A reportagem da CNN conversou com os organizadores dessas festas. Um deles tenta explicar pelo telefone a realização de um evento com mais de 40 pessoas em uma chácara em uma terça-feira de julho. A festa foi batizada de “Santa Terça”.
“Aglomeração é quando você faz pista de dança […] mas não teve nada disso, né? Eu só acho que vocês estão perguntando para a pessoa errada, porque foi um aniversário que chamou, realmente, ‘Santa Terça’, que teve só 50 pessoas, quarenta e poucas pessoas, que parou às 7 horas da noite”, disse ele.
Ao ser questionado se tinha consciência de que o decreto estadual impedia a realização de eventos com público e venda de convites, ele disse: “Mas pera aí, eu não vendo convite. Eu tiro o custo do que pagou. Se eu tenho ali 20 pessoas, 20 homens que pagam, que dá R$ 1 mil, você acha que uma chácara para você alugar custa quanto?”.
Punições
O Código Sanitário Estadual e o Código Penal estabelecem diferentes punições para quem organiza eventos durante a quarentena. Veja abaixo:
Código Sanitário Estadual – multa de R$ 270 a R$ 270 mil
Código Penal / Artigo 268 – ‘Infringir determinação do poder público, destinada a impedir introdução ou propagação de doença contagiosa’ – Detenção de 1 mês a 1 ano e multa
Código Penal / Artigo 330 – ‘Desobedecer a ordem legal de funcionário público: Pena – detenção, de quinze dias a seis meses, e multa’ – Detenção de 15 dias a 6 meses e multa
A reportagem da CNN mostrou as imagens para Elaine D’Amico, coordenadora de fiscalização da Secretaria Estadual de Saúde. “[As imagens] me preocupam e me surpreendem. É assustador pensar que nesse momento isso possa acontecer”, reagiu ela.
A coordenadora explica que o decreto não prevê número máximo de público, já que qualquer tipo de evento está vetado até o fim da quarentena em São Paulo, que, ao que tudo indica ainda está longe de acabar. “Não é para ter festa. Não tem máximo e não tem mínimo. É o que eu te falei: neste momento do plano estadual nenhum distrito do estado de São Paulo chegou no ponto que está liberado evento. Então qual o limite? Nenhum. Não é para ter”, diz.

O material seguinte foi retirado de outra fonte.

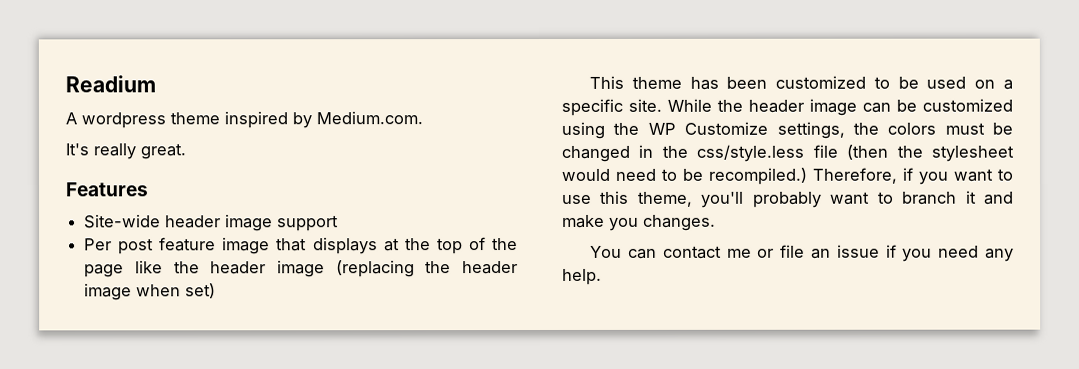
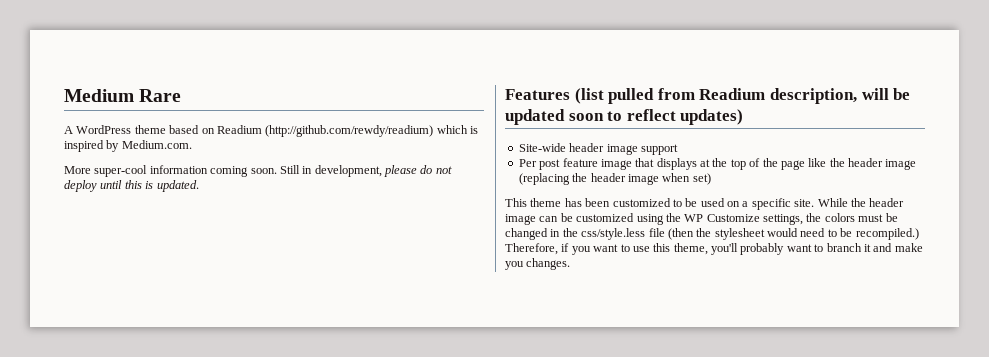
- Readium
+ Medium Rare
- A wordpress theme inspired by Medium.com.
- It's really great.
- Features
+ A WordPress theme based on Readium (http://github.com/rewdy/readium) which is inspired by Medium.com.
+ More super-cool information coming soon. Still in development, please do not deploy until this is updated.
+ Features (list pulled from Readium description, will be updated soon to reflect updates)
- You can contact me or file an issue if you need any help.

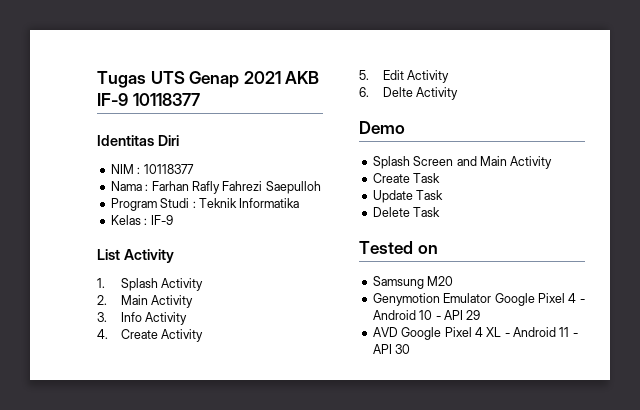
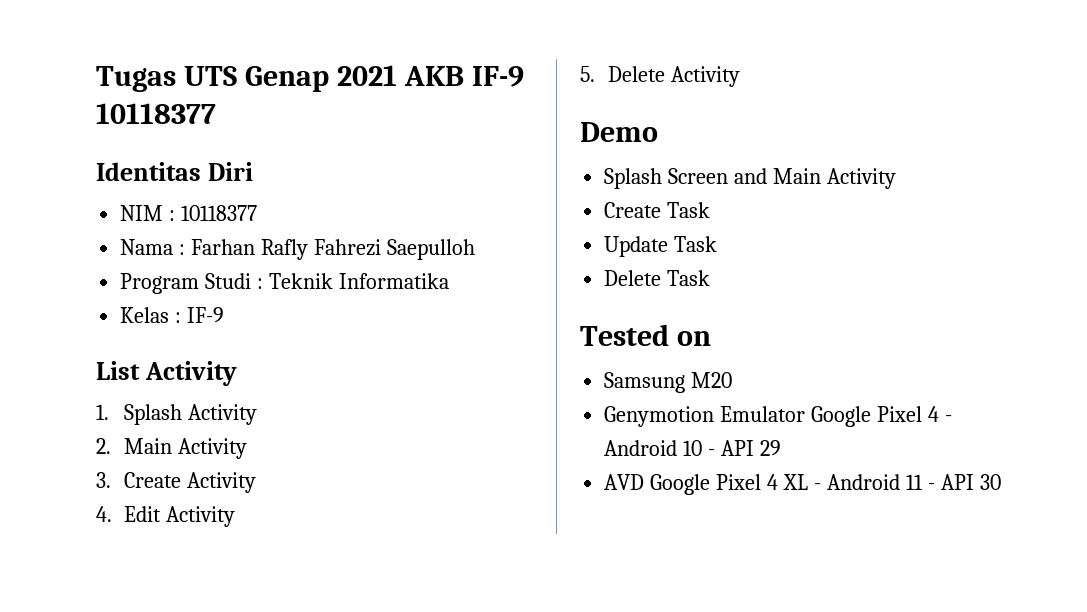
- 3. Info Activity
- 4. Create Activity
+ 3. Create Activity
- 5. Edit Activity
+ 4. Edit Activity
- 6. Delte Activity
+ 5. Delete Activity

Questionada pela CNN, a Polícia Militar disse que já fez 1.626 operações para coibir aglomerações no estado desde o começo da quarentena. Eles prenderam 122 pessoas e apreenderam 18 armas de fogo e 110 kg de drogas, especialmente em pancadões nas ruas.
Movimento Blocklist
Para reagir ao espalhamento das festas clandestinas no estado de São Paulo, um grupo de produtores culturais criou um movimento intitulado “Blocklist”, com um manifesto que pede consciência.
“Não realize, não apoie e nem participe”, diz a mensagem enviada ao público. O nome vem do inglês “lista de bloqueio”, e é uma alusão à medida que eles pretendem tomar: criar uma lista com todos os organizadores, DJs e pessoas que ajudam a realizar e espalhar esses eventos, para vetá-los das festas quando elas voltarem a ser permitidas.
“O setor foi o primeiro a parar e será o último a voltar. Acreditamos que essa prática de eventos clandestinos vai prejudicar muito o retorno. O ideal do movimento é coibir qualquer prática de evento clandestino e temos de informar o público o risco da disseminação do vírus em ambientes não controlados”, alegou o produtor cultural Alessandro Fernandes.